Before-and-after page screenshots

# # # # # # #

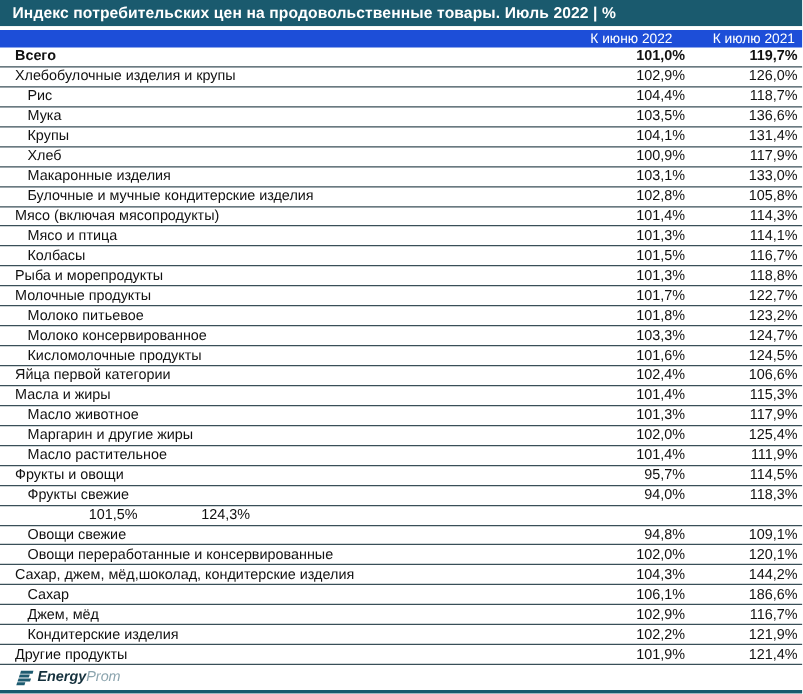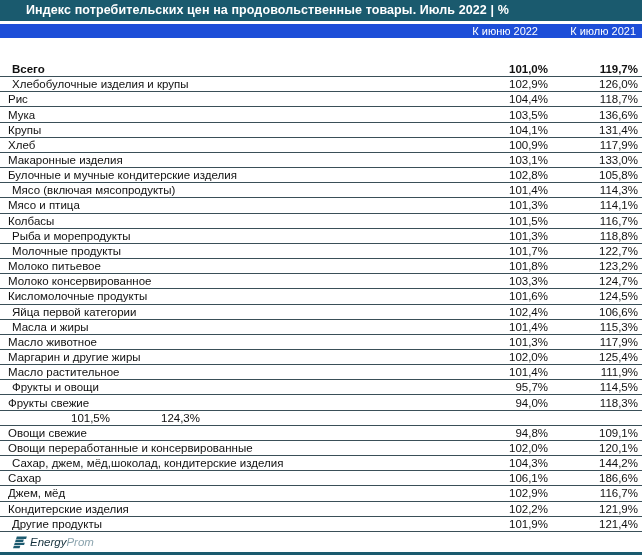"Индекс потребительских цен на" .titlebar { padding-left: 26px -> 10px }
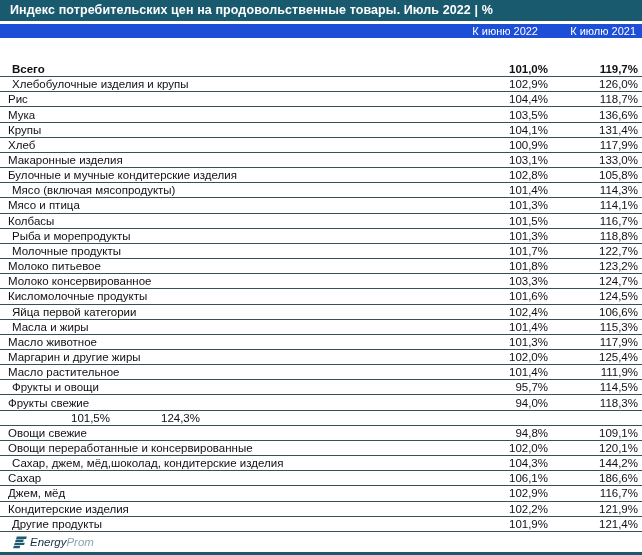"Всего" .row.bold { margin-top: 24px -> none }
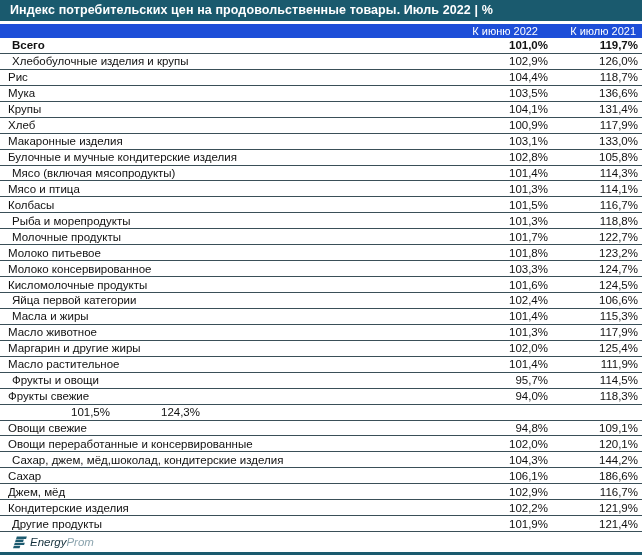"Рис" .row.indent .lbl { padding-left: 8px -> 22px }
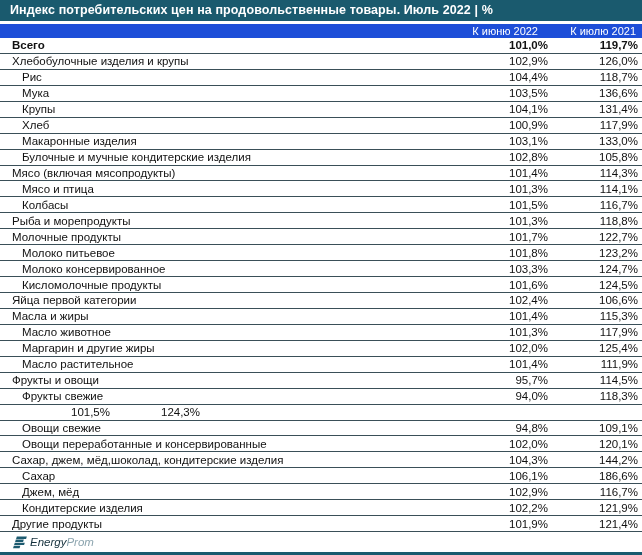"Energy" .logo .lg1 { font-weight: normal -> bold }
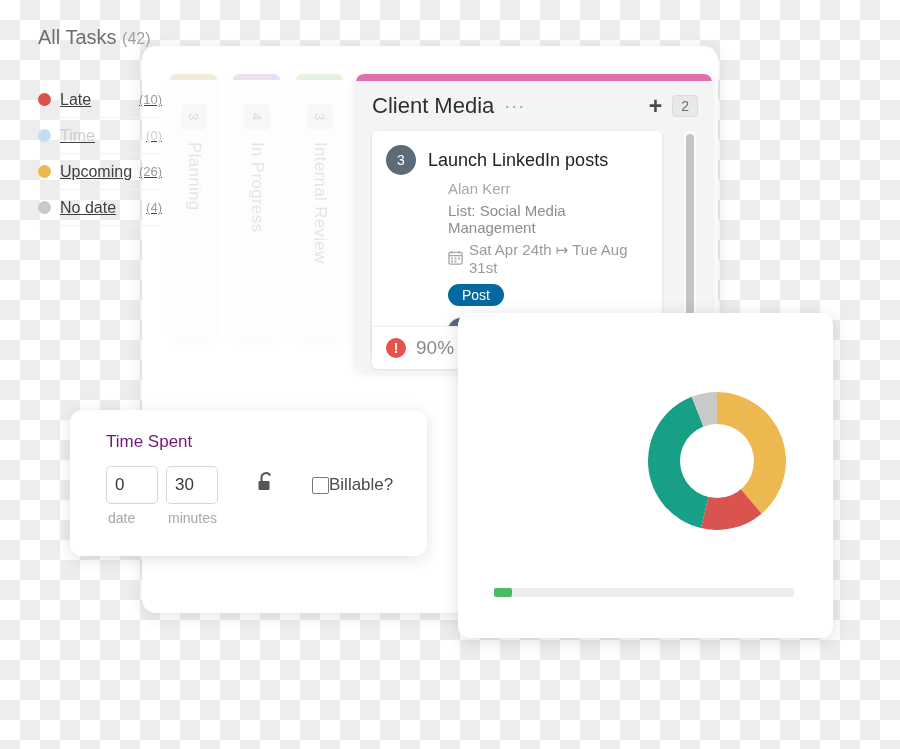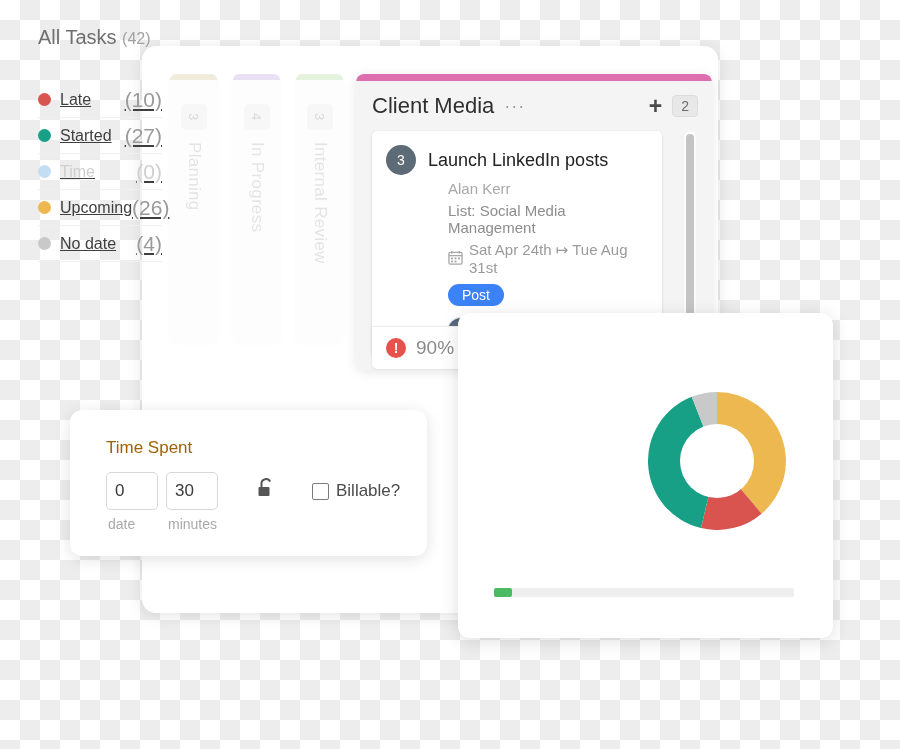"(10)" .lg-count { font-size: 21px -> 13px }
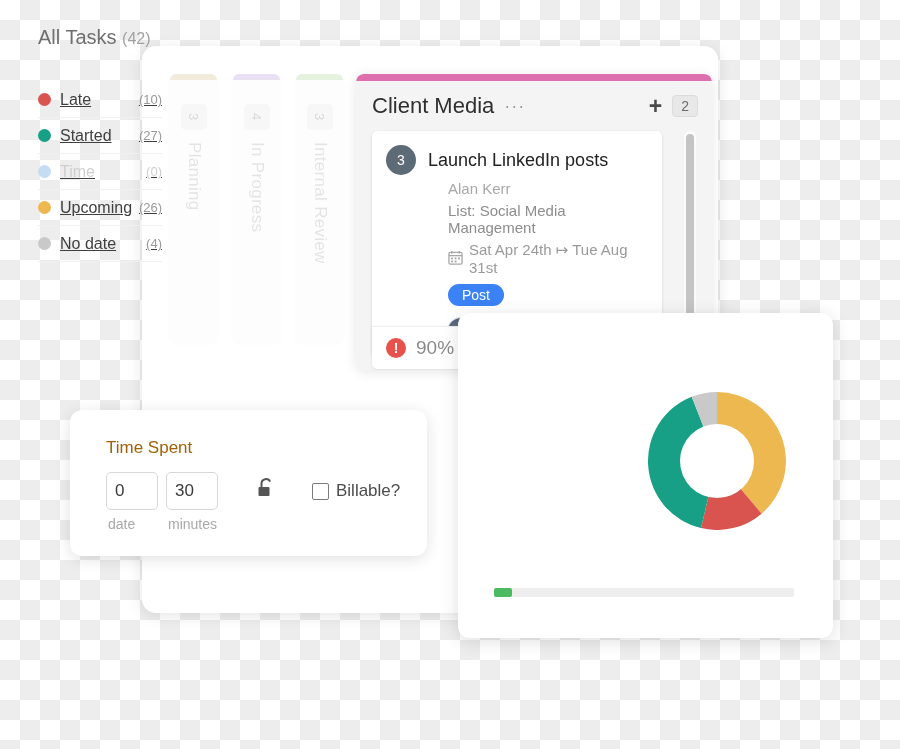"Started" div.legend-row { html: <div> <span></span> <span>Started</span> <span>(27)</span> </div> -> none }
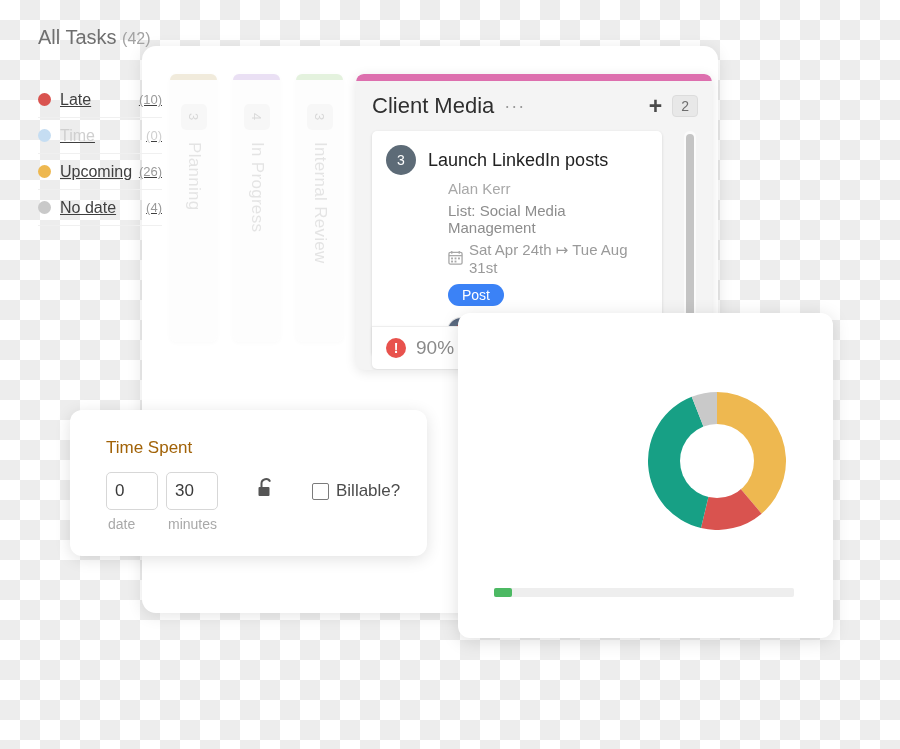"Post" .task-tag { background: #3b82f6 -> #0369a1 }
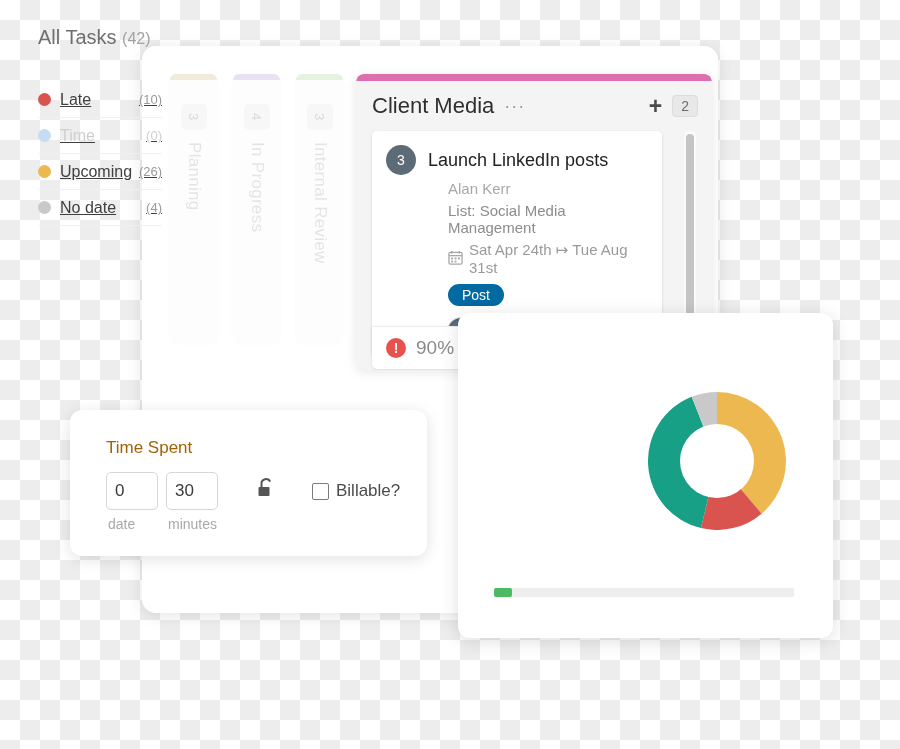"Time Spent" .ts-title { color: #a16207 -> #701a75; margin-top: 6px -> none }
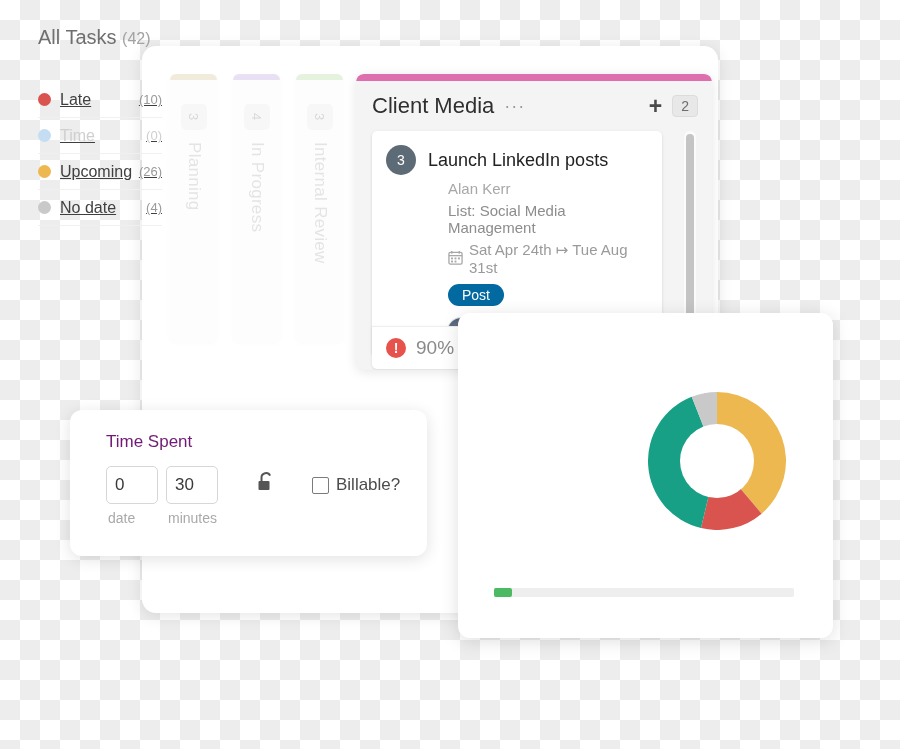"Billable?" .billable-wrap { gap: 7px -> 0 }
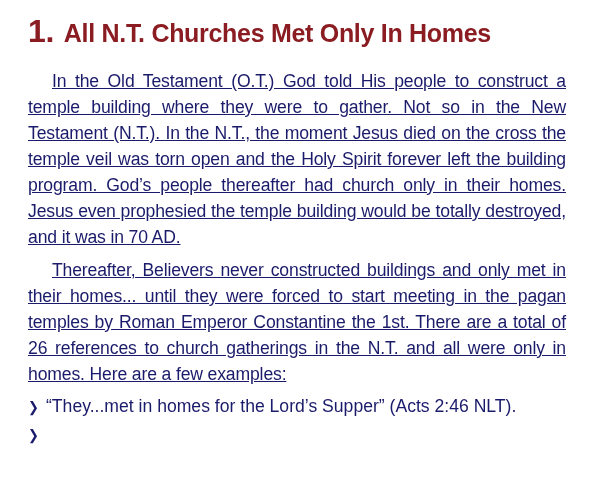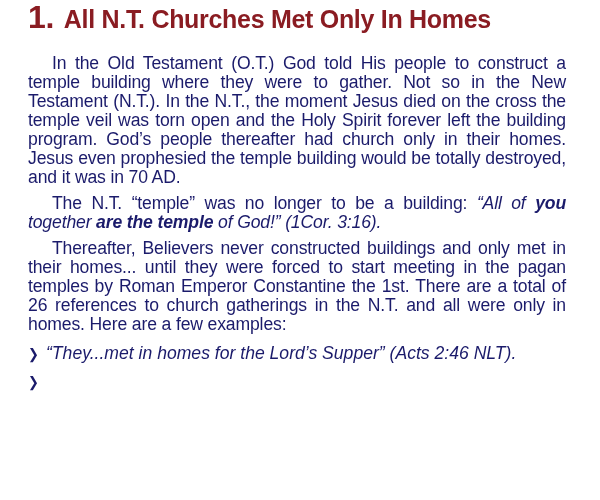"1. All N.T. Churches Met" .page { top: 0 -> 14px }
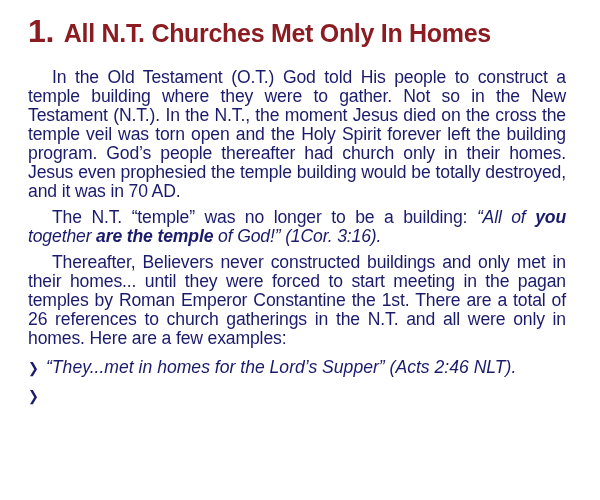"In the Old Testament (O.T.)" .para { line-height: 19px -> 26px; text-decoration: none -> underline }
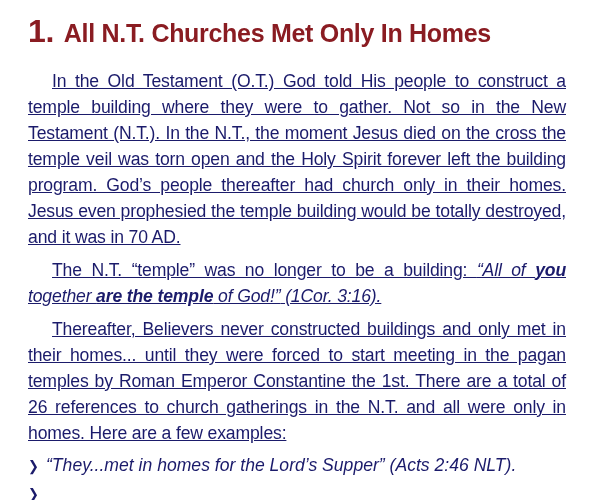"The N.T. “temple” was no" p.para { html: <p> <span>The N.T. “temple” was no longer to be a building: </span><em><span>“All of </span><strong>you</strong><span> together </span><strong>are the temple</strong><span> of God!”</span><span> (1Cor. 3:16).</span></em> </p> -> none }
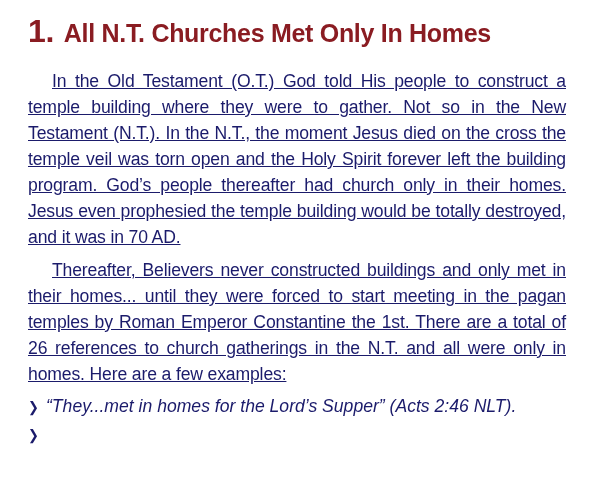"“They...met in homes for the" .bullet .quote { font-style: italic -> none }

# # # # # # #

AIM OF THE EXERCISE — Set the pictures aside and repeat only the lines from the one containing "font-weight: normal ->" through the last line of the entries above, exactly as they stand.

SOLUTION —
"Energy" .logo .lg1 { font-weight: normal -> bold }
"(10)" .lg-count { font-size: 21px -> 13px }
"Started" div.legend-row { html: <div> <span></span> <span>Started</span> <span>(27)</span> </div> -> none }
"Post" .task-tag { background: #3b82f6 -> #0369a1 }
"Time Spent" .ts-title { color: #a16207 -> #701a75; margin-top: 6px -> none }
"Billable?" .billable-wrap { gap: 7px -> 0 }
"1. All N.T. Churches Met" .page { top: 0 -> 14px }
"In the Old Testament (O.T.)" .para { line-height: 19px -> 26px; text-decoration: none -> underline }
"The N.T. “temple” was no" p.para { html: <p> <span>The N.T. “temple” was no longer to be a building: </span><em><span>“All of </span><strong>you</strong><span> together </span><strong>are the temple</strong><span> of God!”</span><span> (1Cor. 3:16).</span></em> </p> -> none }
"“They...met in homes for the" .bullet .quote { font-style: italic -> none }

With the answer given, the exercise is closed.